Task requirements:
Leave the images out. Give every line below again, precisely.

Data:

========================

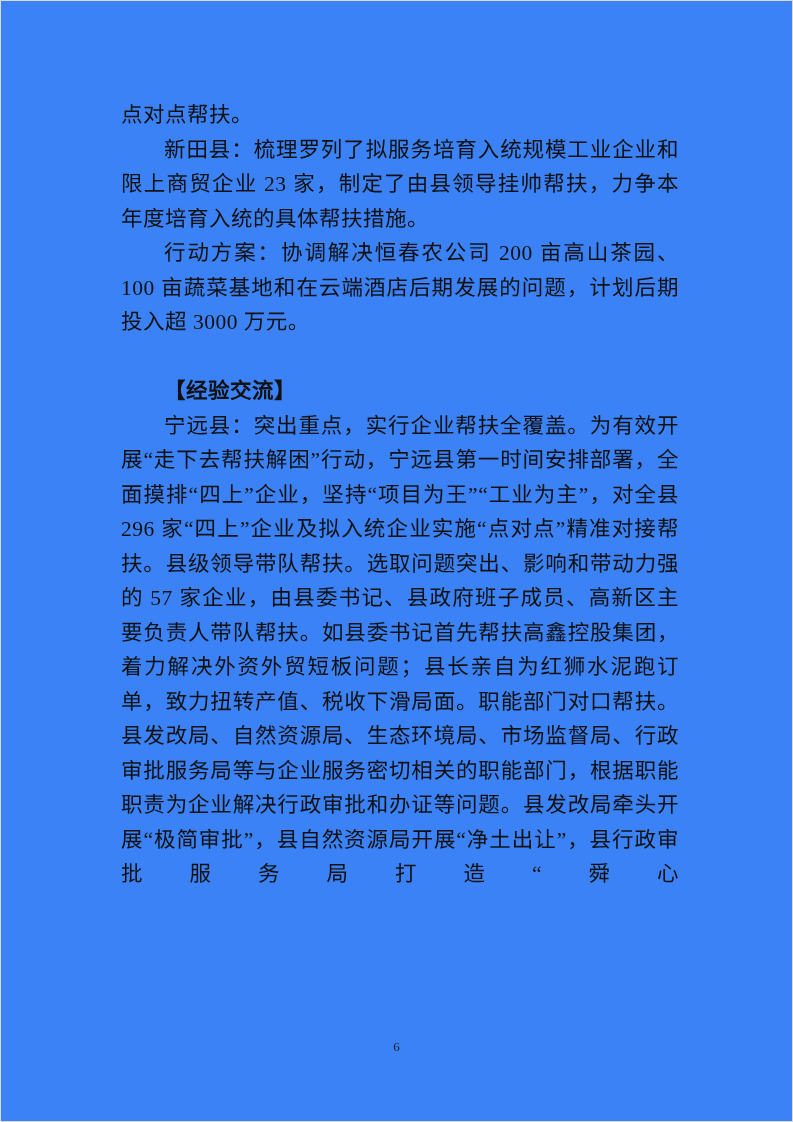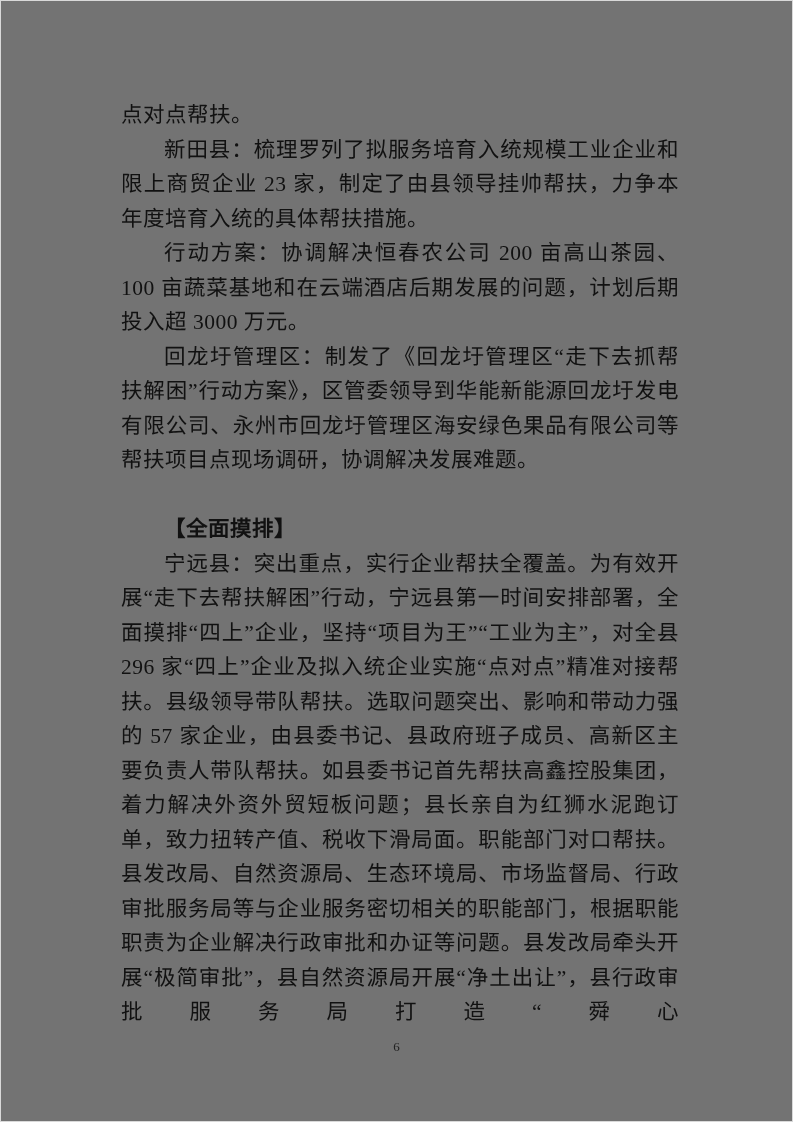--- a/index.html
+++ b/index.html
@@ -4,21 +4,21 @@
 <style>
   html, body {
     margin: 0;
     padding: 0;
     background: #ffffff;
   }
   .page {
     position: relative;
     width: 793px;
     height: 1122px;
-    background: #737373;
+    background: #3b82f6;
     box-sizing: border-box;
     border: 1px solid #d9d9d9;
     overflow: hidden;
     font-family: "Liberation Serif", "DejaVu Serif", serif;
     color: #111111;
   }
   .doc-body {
     position: absolute;
     left: 120px;
     top: 97px;
@@ -66,23 +66,22 @@
 <div class="page">
 
   <div class="doc-body">
 
     <p class="para no-indent"><span>点对点帮扶。</span></p>
 
     <p class="para"><span class="lead">新田县：</span><span>梳理罗列了拟服务培育入统规模工业企业和限上商贸企业 23 家，制定了由县领导挂帅帮扶，力争本年度培育入统的具体帮扶措施。</span></p>
 
     <p class="para"><span class="lead">行动方案：</span><span>协调解决恒春农公司 200 亩高山茶园、100 亩蔬菜基地和在云端酒店后期发展的问题，计划后期投入超 3000 万元。</span></p>
 
-    <p class="para"><span class="lead">回龙圩管理区：</span><span>制发了《回龙圩管理区“走下去抓帮扶解困”行动方案》，区管委领导到华能新能源回龙圩发电有限公司、永州市回龙圩管理区海安绿色果品有限公司等帮扶项目点现场调研，协调解决发展难题。</span></p>
 
-    <p class="section-header"><span>【全面摸排】</span></p>
+    <p class="section-header"><span>【经验交流】</span></p>
 
     <p class="para runover"><span class="lead">宁远县：突出重点，实行企业帮扶全覆盖。</span><span>为有效开展“走下去帮扶解困”行动，宁远县第一时间安排部署，全面摸排“四上”企业，坚持“项目为王”“工业为主”，对全县 296 家“四上”企业及拟入统企业实施“点对点”精准对接帮扶。</span><span class="bold-run">县级领导带队帮扶。</span><span>选取问题突出、影响和带动力强的 57 家企业，由县委书记、县政府班子成员、高新区主要负责人带队帮扶。如县委书记首先帮扶高鑫控股集团，着力解决外资外贸短板问题；县长亲自为红狮水泥跑订单，致力扭转产值、税收下滑局面。</span><span class="bold-run">职能部门对口帮扶。</span><span>县发改局、自然资源局、生态环境局、市场监督局、行政审批服务局等与企业服务密切相关的职能部门，根据职能职责为企业解决行政审批和办证等问题。县发改局牵头开展“极简审批”，县自然资源局开展“净土出让”，县行政审批服务局打造“舜心</span></p>
 
   </div>
 
   <div class="footer">6</div>
 
 </div>
 
 </body></html>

========================

Solution to this exercise:
--- a/index.html
+++ b/index.html
@@ -4,21 +4,21 @@
 <style>
   html, body {
     margin: 0;
     padding: 0;
     background: #ffffff;
   }
   .page {
     position: relative;
     width: 793px;
     height: 1122px;
-    background: #737373;
+    background: #3b82f6;
     box-sizing: border-box;
     border: 1px solid #d9d9d9;
     overflow: hidden;
     font-family: "Liberation Serif", "DejaVu Serif", serif;
     color: #111111;
   }
   .doc-body {
     position: absolute;
     left: 120px;
     top: 97px;
@@ -66,23 +66,22 @@
 <div class="page">
 
   <div class="doc-body">
 
     <p class="para no-indent"><span>点对点帮扶。</span></p>
 
     <p class="para"><span class="lead">新田县：</span><span>梳理罗列了拟服务培育入统规模工业企业和限上商贸企业 23 家，制定了由县领导挂帅帮扶，力争本年度培育入统的具体帮扶措施。</span></p>
 
     <p class="para"><span class="lead">行动方案：</span><span>协调解决恒春农公司 200 亩高山茶园、100 亩蔬菜基地和在云端酒店后期发展的问题，计划后期投入超 3000 万元。</span></p>
 
-    <p class="para"><span class="lead">回龙圩管理区：</span><span>制发了《回龙圩管理区“走下去抓帮扶解困”行动方案》，区管委领导到华能新能源回龙圩发电有限公司、永州市回龙圩管理区海安绿色果品有限公司等帮扶项目点现场调研，协调解决发展难题。</span></p>
 
-    <p class="section-header"><span>【全面摸排】</span></p>
+    <p class="section-header"><span>【经验交流】</span></p>
 
     <p class="para runover"><span class="lead">宁远县：突出重点，实行企业帮扶全覆盖。</span><span>为有效开展“走下去帮扶解困”行动，宁远县第一时间安排部署，全面摸排“四上”企业，坚持“项目为王”“工业为主”，对全县 296 家“四上”企业及拟入统企业实施“点对点”精准对接帮扶。</span><span class="bold-run">县级领导带队帮扶。</span><span>选取问题突出、影响和带动力强的 57 家企业，由县委书记、县政府班子成员、高新区主要负责人带队帮扶。如县委书记首先帮扶高鑫控股集团，着力解决外资外贸短板问题；县长亲自为红狮水泥跑订单，致力扭转产值、税收下滑局面。</span><span class="bold-run">职能部门对口帮扶。</span><span>县发改局、自然资源局、生态环境局、市场监督局、行政审批服务局等与企业服务密切相关的职能部门，根据职能职责为企业解决行政审批和办证等问题。县发改局牵头开展“极简审批”，县自然资源局开展“净土出让”，县行政审批服务局打造“舜心</span></p>
 
   </div>
 
   <div class="footer">6</div>
 
 </div>
 
 </body></html>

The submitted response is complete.